Implementing xv6 User Programs: sleep, pingpong, primes, find, and xargs

This lab requires implementing five user-space programs: sleep, pingpong, primes, find, and xargs.

Source code: https://github.com/InQing/xv6-operating-system/tree/util

(1) sleep

Requirements

Write a user program that takes one argument t and calls the sleep system call to sleep for t time units.

Approach

This lab does not require implementing how to sleep for t time units—that is handled by the sleep system call (you can look at its implementation in the kernel). We only need to except the argument and pass it to the system call.

How does a program accept arguments?

In C, the main function typically accepts arguments in two ways:

  • void
  • int argc, char* argv[]

Here, argc is the number of arguments, and argv is the list of arguments.

Note: argv[0] always represents the program's own name (or path), so the actual user arguments start from argv[1].

Argument Conversion

The passed argument is a string and needs to be converted to an integer using the atoi function.

With the above points understood, the program is straightforward to implement.

int main(int argc, char *argv[])
{
    if (argc != 2)
    {
        printf("Error num of arguments!");
        exit(-1); // exit is also a system call; non-zero indicates abnormal termination
    }

    int num_of_ticks = atoi(argv[1]);
    if (sleep(num_of_ticks) == -1) // sleep system call
    {
        printf("Error! Can't sleep!");
        exit(-1);
    }

    exit(0);
}

After implementing the program, there are a few additional points to consider:

Add sleep to the Makefile

A Makefile is a set of compilation rules for the project, describing which files need to be compiled, linked, etc. It specifies which files to compile, in what order, and whether they need to be rebuilt.

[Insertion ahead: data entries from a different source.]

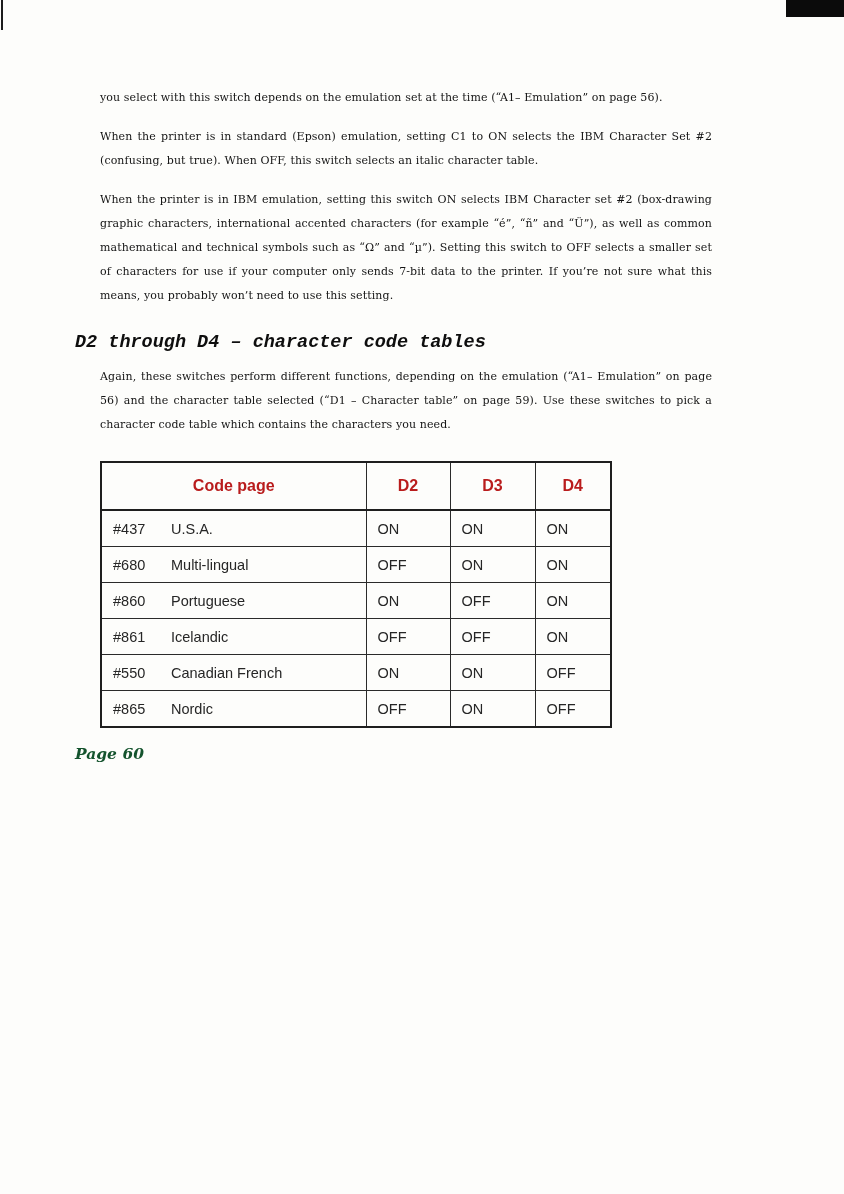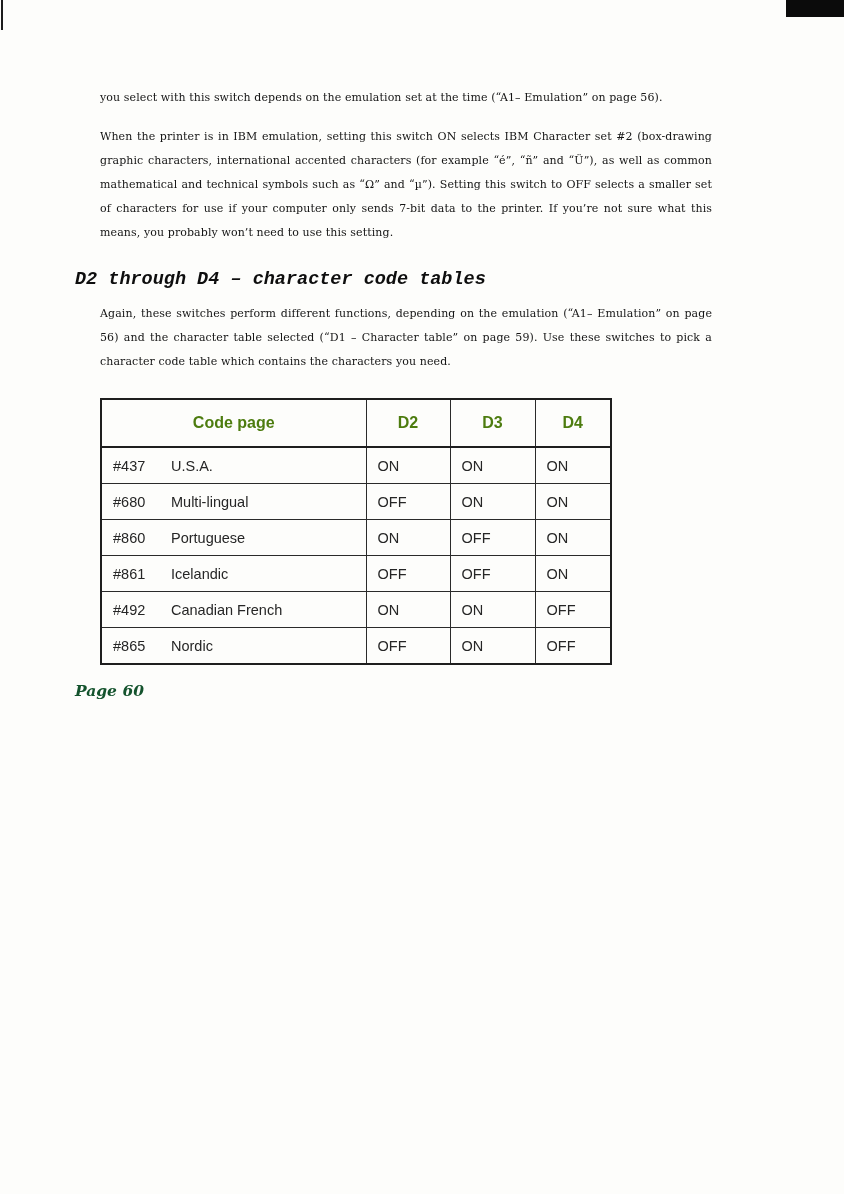"When the printer is in standard" p.body { html: none -> <p>When the printer is in standard (Epson) emulation, setting C1 to ON selects the IBM Character Set #2 (confusing, but true). When OFF, this switch selects an italic character table.</p> }
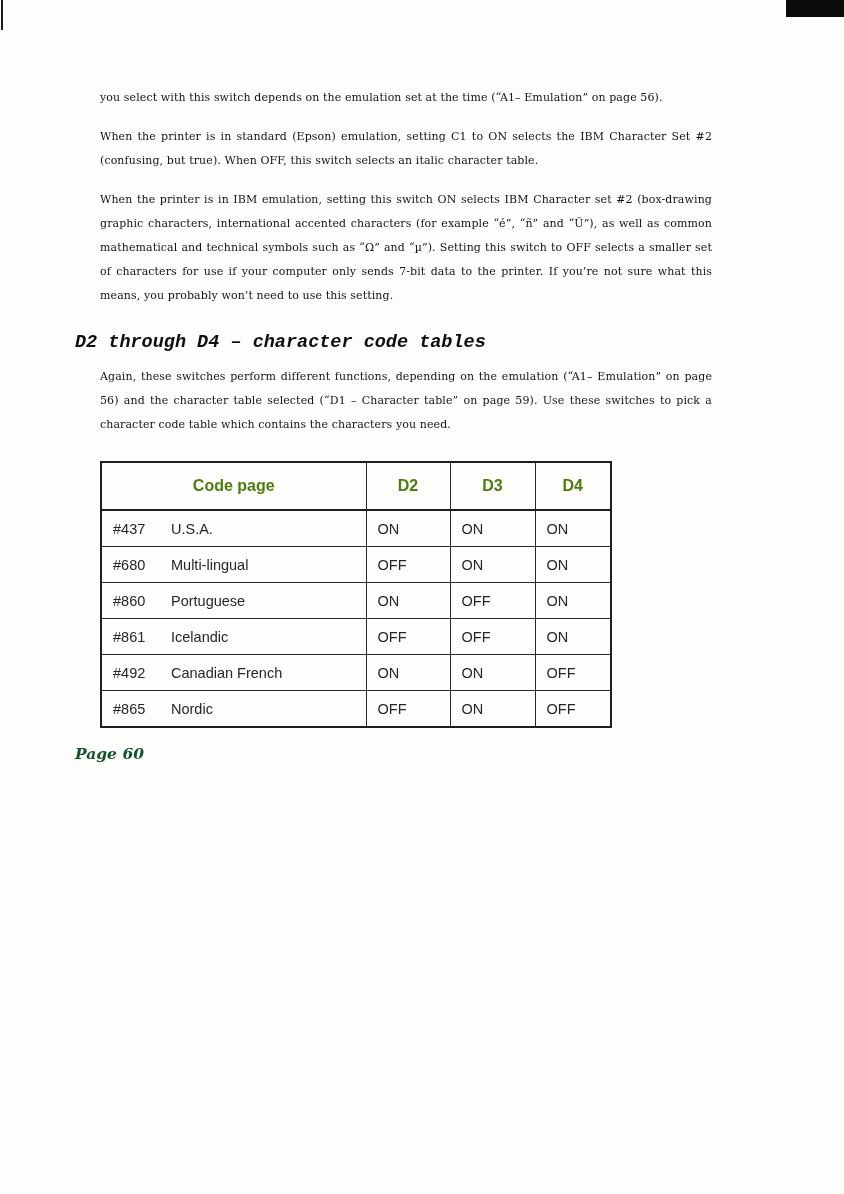"Code page" table.codes thead th { color: #4d7c0f -> #b91c1c }
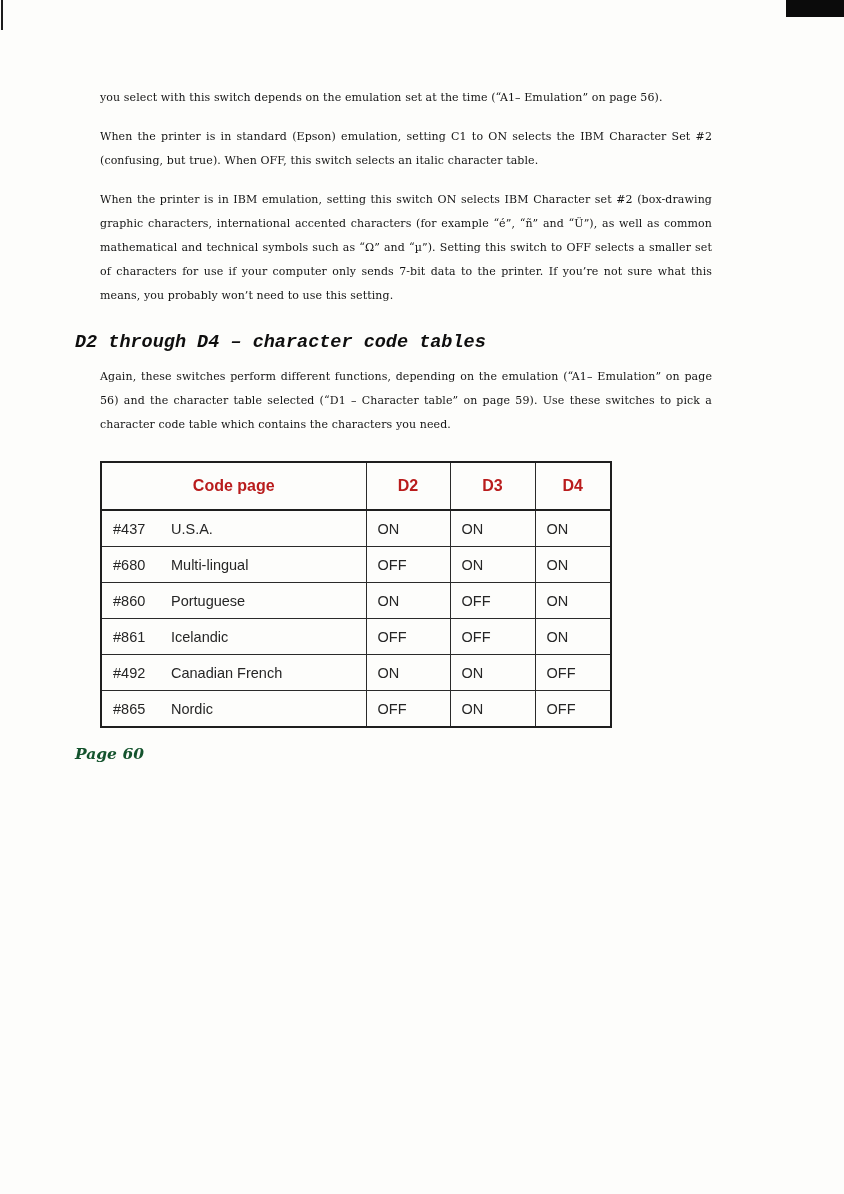"#492" span.code-number { text: 492 -> 550 }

When using VC to write C++ programs, you may have encountered CMake, which is a cross-platform build tool that reads all source files and automatically generates a Makefile. The project author provides a CMakeLists.txt file, which users can use with CMake to set up the project.

make qemu

QEMU is software that emulates computer hardware—essentially a virtual machine. To run the xv6 operating system, you run it on QEMU.

(2) pingpong

Requirements

Write a pingpong program where the parent process forks a child process, and they communicate bidirectionally using two pipes.

How to create a process and achieve multiprocessing?

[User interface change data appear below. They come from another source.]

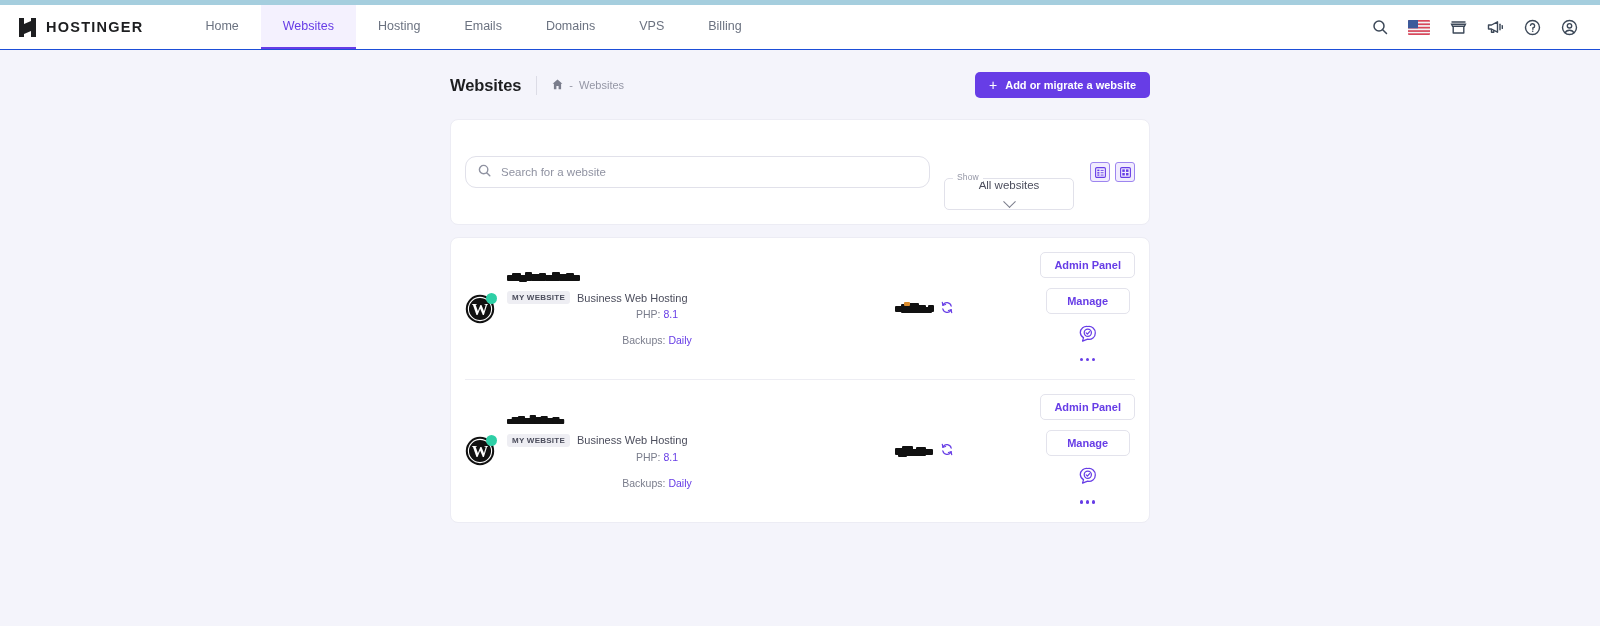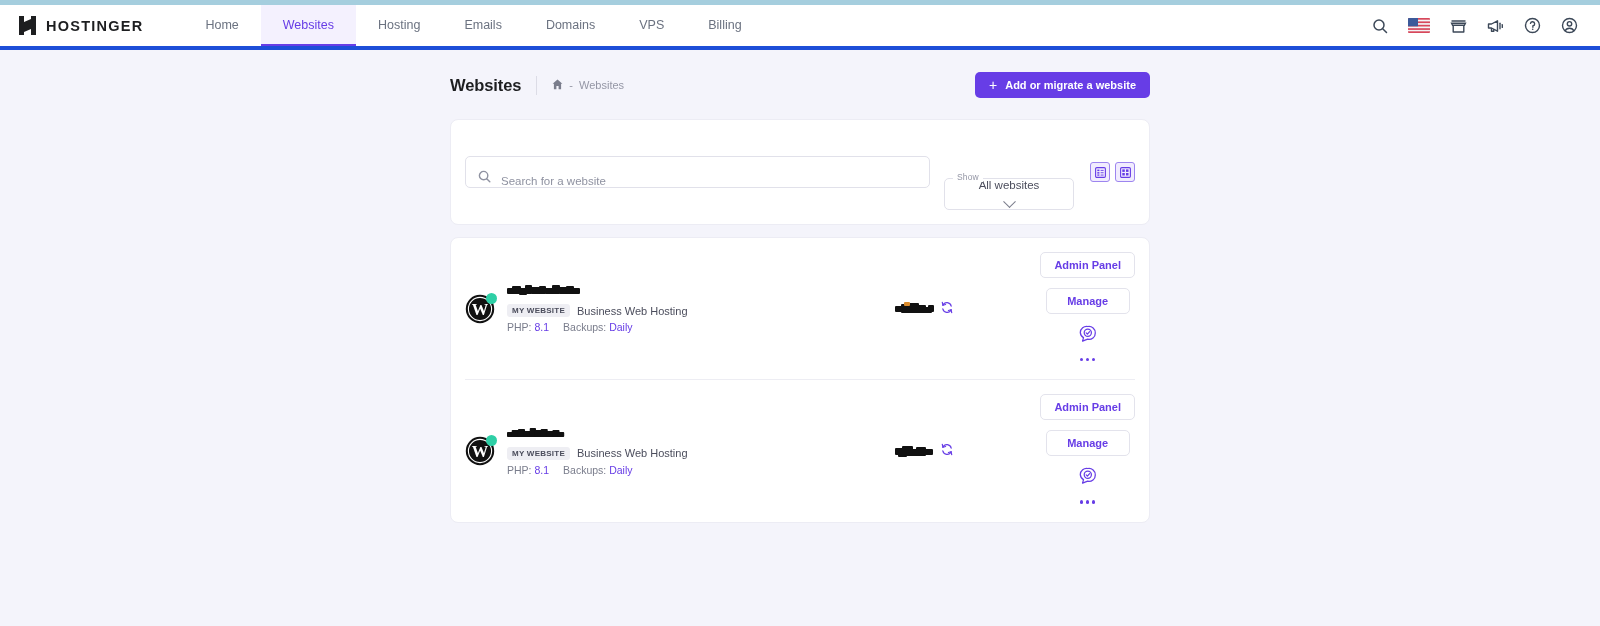"HOSTINGER" .navbar { border-bottom: 4px solid #1d4ed8 -> 1px solid #1d4ed8 }
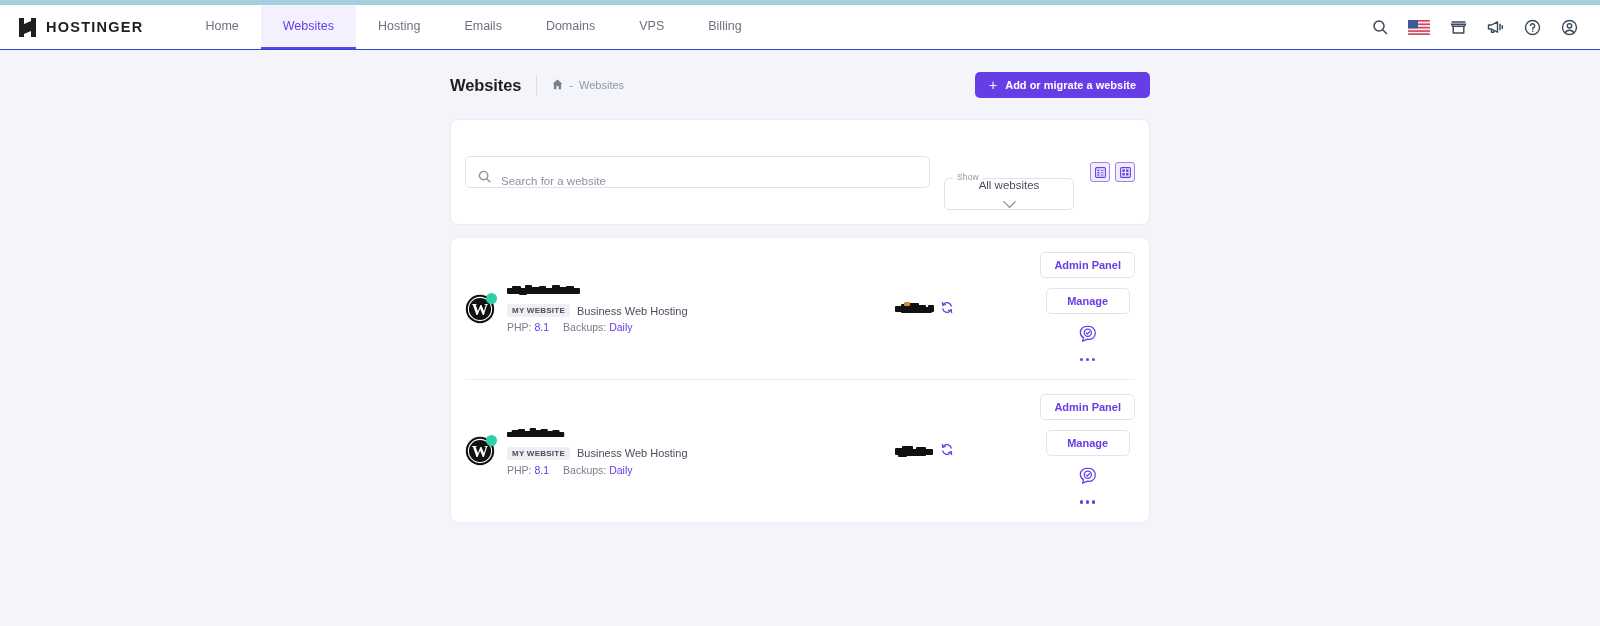"Search for a website" .search-box { align-items: flex-end -> center; border-radius: 5px -> 11px }
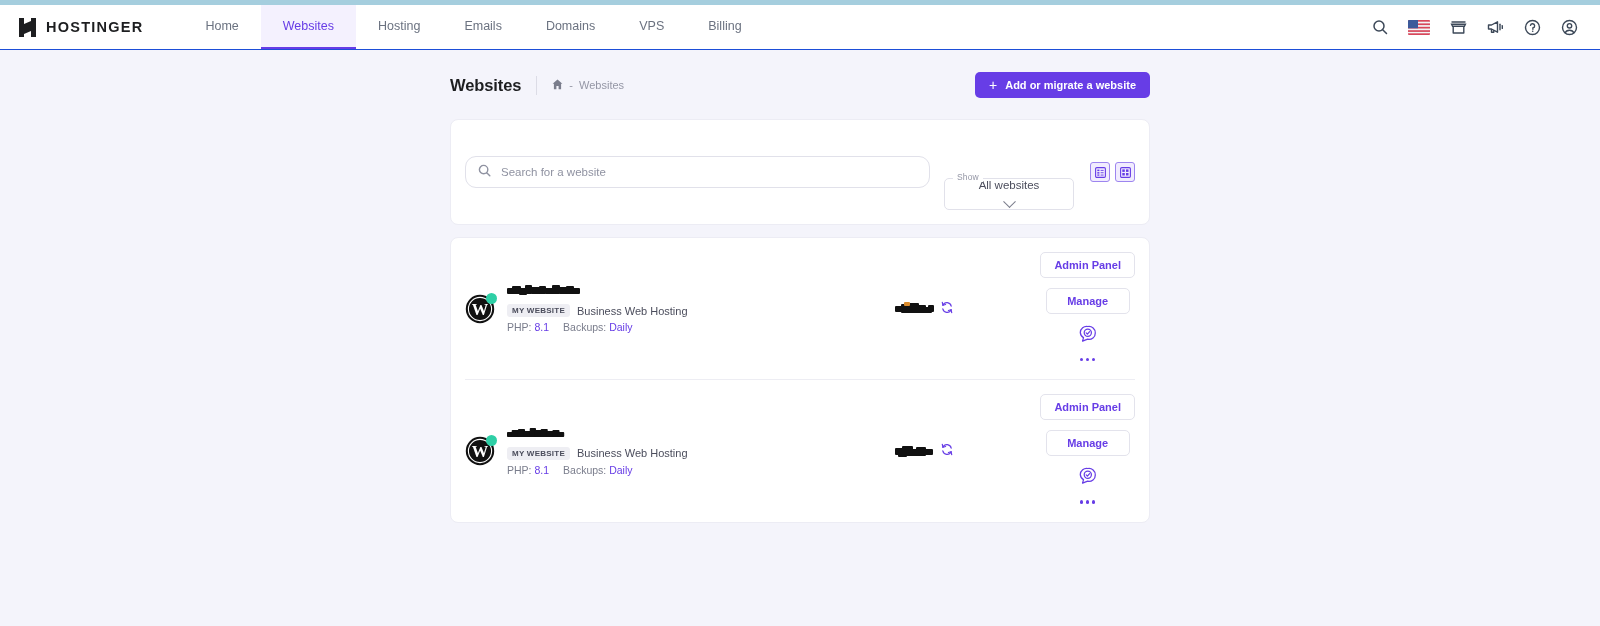"PHP: 8.1" .spec-line { flex-direction: none -> column }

The fork system call creates a child process.

  • In the child process, fork returns 0.
  • In the parent process, fork returns the child's PID.

So you can use if (pid == 0) to determine whether you are in the child or parent process. After creating a child process, the child copies all information from the parent (including PCB), but their virtual address spaces are separate.

Note: Due to OS scheduling, it is unpredictable whether the parent or child runs first. They may interleave, and if both print, output may be interleaved. However, this does not affect program execution because most system calls use spinlocks internally.

How to use pipes for communication?

  1. Pipe concept: A pipe is a basic IPC mechanism for communication between processes with a common ancestor. The pipe system call creates a pipe.

    • It is essentially a pseudo-file (actually a kernel buffer).
    • It is referenced by two file descriptors: one for reading and one for writing.
    • Data flows from the write end to the read end.
  2. Pipe principle: Pipes use a circular queue mechanism in the kernel buffer (4KB).

  3. Pipe limitations:

    • A process cannot read from and write to the same pipe.
    • Data is removed from the pipe once read, so it cannot be read again.
    • Pipes are half-duplex: data flows in one direction at a time.
    • Pipes can only be used between processes with a common ancestor.
  4. Pipe implementation: int pipe(int fd[2]);

    • Returns 0 on success, -1 on failure (setting errno).
    • On success, fd[0] is the read end, fd[1] is the write end.
    • No open is needed, but close must be called manually.
  5. Parent-to-child communication:

    • Parent creates a pipe, getting fd[0] and fd[1].
    • Parent forks a child; both have the same file descriptors pointing to the pipe.
    • Parent closes the read end, child closes the write end.
    • Parent writes data to the pipe, child reads from it.

Pipe diagram

How to perform read/write operations?

  1. write(): ssize_t write(int fd, const void *buf, size_t count); Writes count bytes from buf to the file referenced by fd.

  2. read(): ssize_t read(int fd, void *buf, size_t count); Reads count bytes from the file referenced by fd into buf.

Now you have all the necessary background for pingpong.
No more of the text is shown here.